MARTIN: Well, I'm not sure if you really want to go there, but I want to - if you do, I want to hear it. Is in part what you're saying - that the flying public is different, that a lot of the customary business passengers or people flying - who are frequent flyers are not flying and that perhaps a lot of the people who are on planes right now are not accustomed to flying and maybe have not absorbed some of the norms. Is that in part what you're saying?

NELSON: Well, whenever someone doesn't really know the procedures, I mean, don't forget, this is a really different space. You can't bring your gun or your knife into our workplace. You have to practically undress to show that you're not a security threat. You have to follow certain rules and regulations. And if you don't really know the program and you don't know what to expect, that can also lead to a lot of anxiety. So we're oftentimes just answering questions of people. It's not as though the people who are flying are, you know, worse people than we would normally have on the planes. But when people know the programs...

MARTIN: I'm not saying that there was.

NELSON: (Laughter).

MARTIN: I can make a value judgment. But what I am saying is - are you seeing in part that people who are flying are not people who are accustomed to flying? Is that in part what's contributing to this?

NELSON: Absolutely. And I want to be really clear. Some people have misunderstood when we have said that and said that, you know, it's people who don't know how to behave. That's not what we're saying at all. Thank you for making it so clear because this is really about the fact that people just don't know what to expect. And before coronavirus, at least 30% of the people were regular flyers. And what happens in those instances is the rest of the crowd is sort of watching what other people are doing. It's a little bit of follow the leader. It's a lot more taxing when people just don't know the program and don't know what to expect. And we have to keep reminding people about what to do.

MARTIN: Interesting. So before we let you go, back in January, FAA administrator Steve Dickson announced a zero-tolerance policy against disruptive behavior while onboard commercial flights but stopping the agency from issuing warnings and instead moving forward toward enforcement. But are there other things that you think the FAA should do? Are there changes that you think should be made?

NELSON: Well, look, FAA needs more funding for more investigators and to move more quickly through these reports. That is for sure. But they have a significant number of reports that the DOJ can pick up and use to criminally prosecute. We have under the statute the ability to fine people up to $35,000 per incident - and that's what the FAA has been doing - but also to criminally prosecute. And people can face up to 20 years in prison.

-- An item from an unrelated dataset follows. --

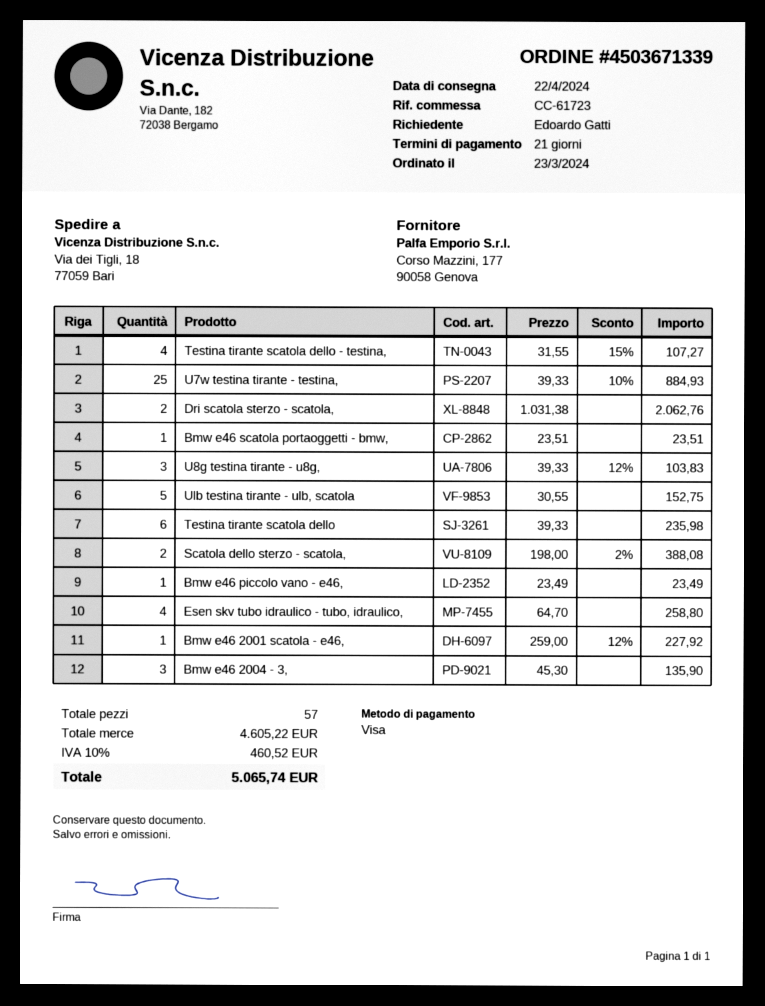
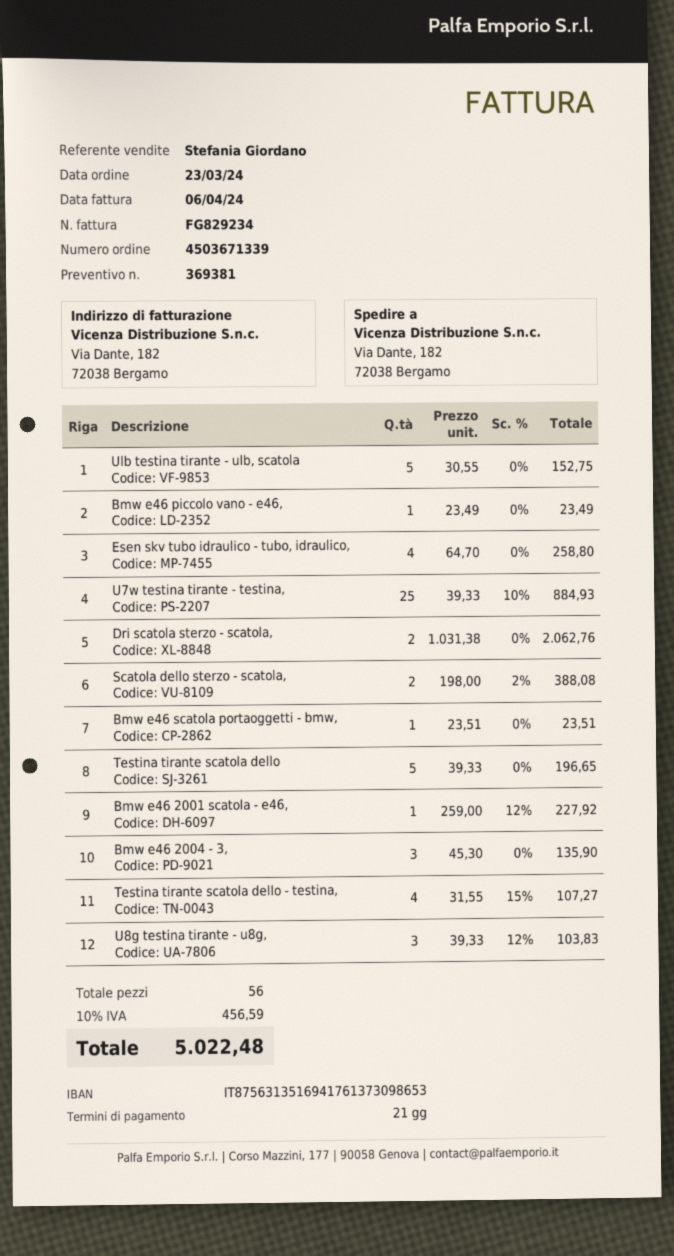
ship to: Via dei Tigli, 18, 77059 Bari -> Via Dante, 182, 72038 Bergamo
Testina tirante scatola dello: 6 x 39.33 = 235.98 -> 5 x 39.33 = 196.65
total quantity: 57 -> 56
tax: 10% = 460.52 -> 10% = 456.59
total: 5065.74 -> 5022.48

With all of the drinking out there, you know, it's a real metaphor. We need some sobering up here. And what we find is that when the consequences are very clear and when people are going to jail, that serves as a real deterrent. And people start to sober up really fast. So there needs to be better coordination across the government to address this issue and to make it very clear to the public what the rules are, why they're in place and what the consequences are if you don't do your part.

MARTIN: That was Sara Nelson, international president of the Association of Flight Attendants-CWA. Sara Nelson, thanks so much for talking to us.